XML Sitemap Questions For Big Site
-
Hey Guys,
I have a few question about XML Sitemaps.
-
For a social site that is going to have presonal accounts created, what is the best way to get them indexed? When it comes to profiles I found out that twitter (https://twitter.com/i/directory/profiles) and facebook (https://www.facebook.com/find-friends?ref=pf) have directory pages, but Google plus has xml index pages (http://www.gstatic.com/s2/sitemaps/profiles-sitemap.xml).
-
If we go the XML route, how would we automatically add new profiles to the sitemap? Or is the only option to keep updating your xml profiles using a third party software (sitemapwriter)?
-
If a user chooses to not have their profile indexed (by default it will be index-able), how do we go about deindexing that profile? Is their an automatic way of doing this?
-
Lastly, has anyone dappled with google sitemap generator (https://code.google.com/p/googlesitemapgenerator/) if so do you recommend it?
Thank you!
-
-
Thanks for the input guys!
I believe Twitter and Facebook don't run sitemaps for their profiles, what they have is a directory for all their profiles (twitter: https://twitter.com/i/directory/profiles Facebook: https://www.facebook.com/find-friends?ref=pf) and use that to get their profiles crawled, however I feel the best approach is through xml sitemaps and Google plus actually does this with their profiles (http://www.gstatic.com/s2/sitemaps/profiles-sitemap.xml) and quite frankly I would rather follow Google then FB or Twitter... I'm just now wondering how the hell they upkeep that monster! Does it create a new sitemap everything one hits 50k? When do they update their sitemap? daily, weekly, or monthly and how?

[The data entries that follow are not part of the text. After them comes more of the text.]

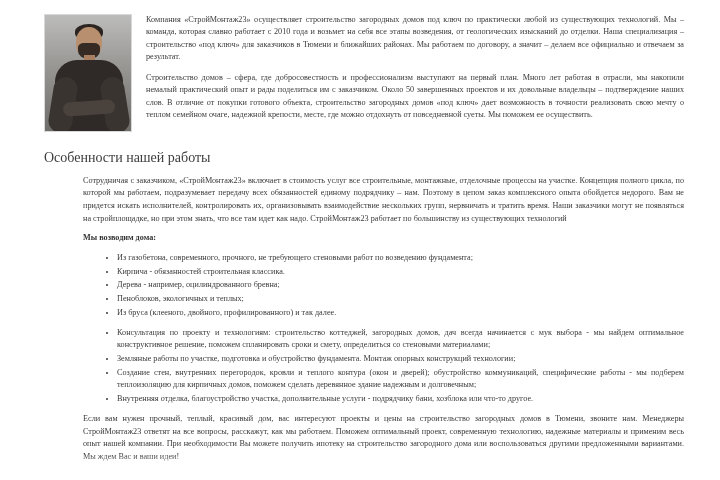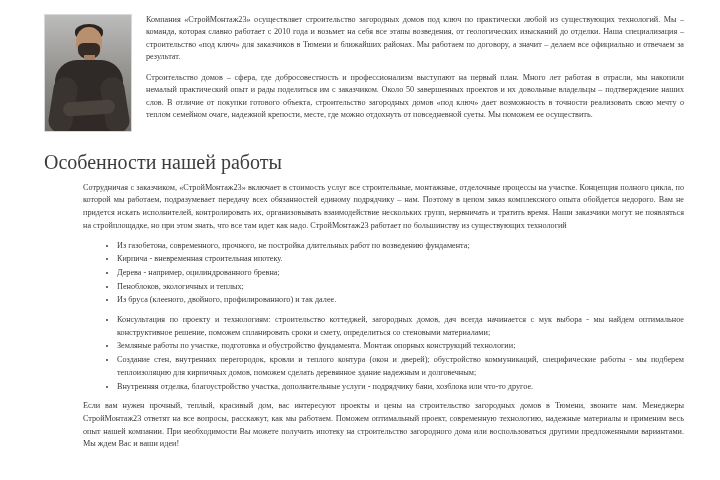--- a/index.html
+++ b/index.html
@@ -121,7 +121,7 @@
   .intro-text p:last-child { margin-bottom: 16px; }
 
   h2 {
-    font-size: 20px;
+    font-size: 14px;
     font-weight: normal;
     color: #3c3c3c;
     margin: 12px 0 8px 0;

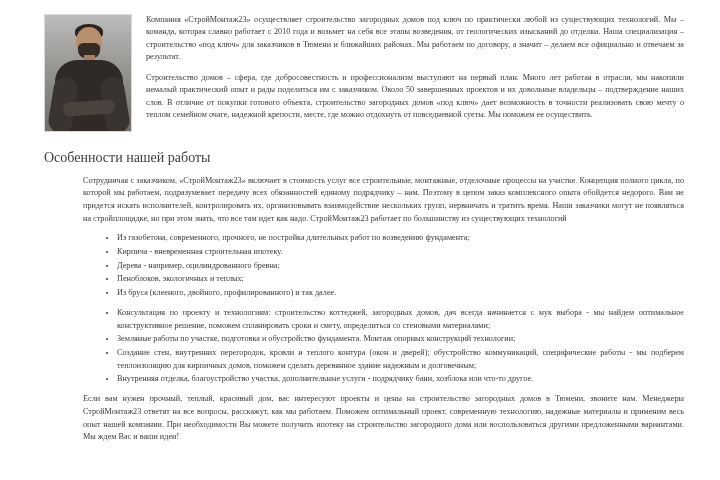--- a/index.html
+++ b/index.html
@@ -192,6 +192,7 @@
   <h2>Особенности нашей работы</h2>
   <div class="section-body">
     <p>Сотрудничая с заказчиком, «СтройМонтаж23» включает в стоимость услуг все строительные, монтажные, отделочные процессы на участке. Концепция полного цикла, по которой мы работаем, подразумевает передачу всех обязанностей единому подрядчику – нам. Поэтому в цепом заказ комплексного опыта обойдется недорого. Вам не придется искать исполнителей, контролировать их, организовывать взаимодействие нескольких групп, нервничать и тратить время. Наши заказчики могут не появляться на стройплощадке, но при этом знать, что все там идет как надо. СтройМонтаж23 работает по большинству из существующих технологий</p>
+    <p class="lead-bold">Мы возводим дома:</p>
     <ul>
       <li>Из газобетона, современного, прочного, не постройка длительных работ по возведению фундамента;</li>
       <li>Кирпича - вневременная строительная ипотеку.</li>

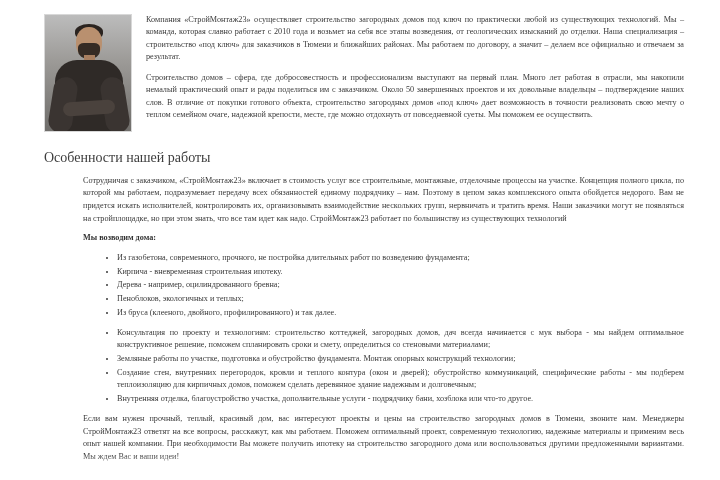--- a/index.html
+++ b/index.html
@@ -194,7 +194,7 @@
     <p>Сотрудничая с заказчиком, «СтройМонтаж23» включает в стоимость услуг все строительные, монтажные, отделочные процессы на участке. Концепция полного цикла, по которой мы работаем, подразумевает передачу всех обязанностей единому подрядчику – нам. Поэтому в цепом заказ комплексного опыта обойдется недорого. Вам не придется искать исполнителей, контролировать их, организовывать взаимодействие нескольких групп, нервничать и тратить время. Наши заказчики могут не появляться на стройплощадке, но при этом знать, что все там идет как надо. СтройМонтаж23 работает по большинству из существующих технологий</p>
     <p class="lead-bold">Мы возводим дома:</p>
     <ul>
-      <li>Из газобетона, современного, прочного, не постройка длительных работ по возведению фундамента;</li>
+      <li>Из газобетона, современного, прочного, не требующего стеновыми работ по возведению фундамента;</li>
       <li>Кирпича - вневременная строительная ипотеку.</li>
       <li>Дерева - например, оцилиндрованного бревна;</li>
       <li>Пеноблоков, экологичных и теплых;</li>

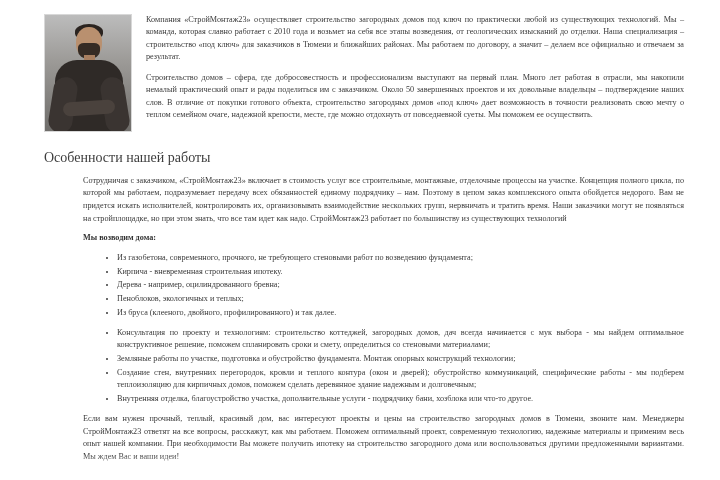--- a/index.html
+++ b/index.html
@@ -195,7 +195,7 @@
     <p class="lead-bold">Мы возводим дома:</p>
     <ul>
       <li>Из газобетона, современного, прочного, не требующего стеновыми работ по возведению фундамента;</li>
-      <li>Кирпича - вневременная строительная ипотеку.</li>
+      <li>Кирпича - обязанностей строительная классика.</li>
       <li>Дерева - например, оцилиндрованного бревна;</li>
       <li>Пеноблоков, экологичных и теплых;</li>
       <li>Из бруса (клееного, двойного, профилированного) и так далее.</li>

One other question I have is if their is any penalties to getting a lot of pages crawled at once? Meaning one day we have 10 pages and the next we have 10,000 pages or 50,000 pages...
Thanks again guys!
-
I guess the way I was explaining it was for scalabilty on a large site. You have to think a site like fb or twitter with hundreds of millions of users still has the limitation of only having 50k records in a site map. So if they are running site maps, they have hundreds.
-
I'm not a web developer, so this might may be wrong, but I feel like it might be easier to just add every user to the xml sitemap and then add a noindex robots meta tag ons users pages that don't want to their profiles to be indexed.
-
If it were me and someone were asking me to design a system like that, I would design it in a few parts.
First I would create an application that handled the sitemap minus profiles, just for your tos, sign up pages, terms, and what ever pages like that.
Then I would design a system that handled the actual profiles. It would be pretty complex and resource intensive as the site grew. But the main idea flows like this
Start generation, grab the user record with id 1 in the database, check to see if indexable (move to next if not), see what pages are connected, write to xml file, loop back and start with record #2.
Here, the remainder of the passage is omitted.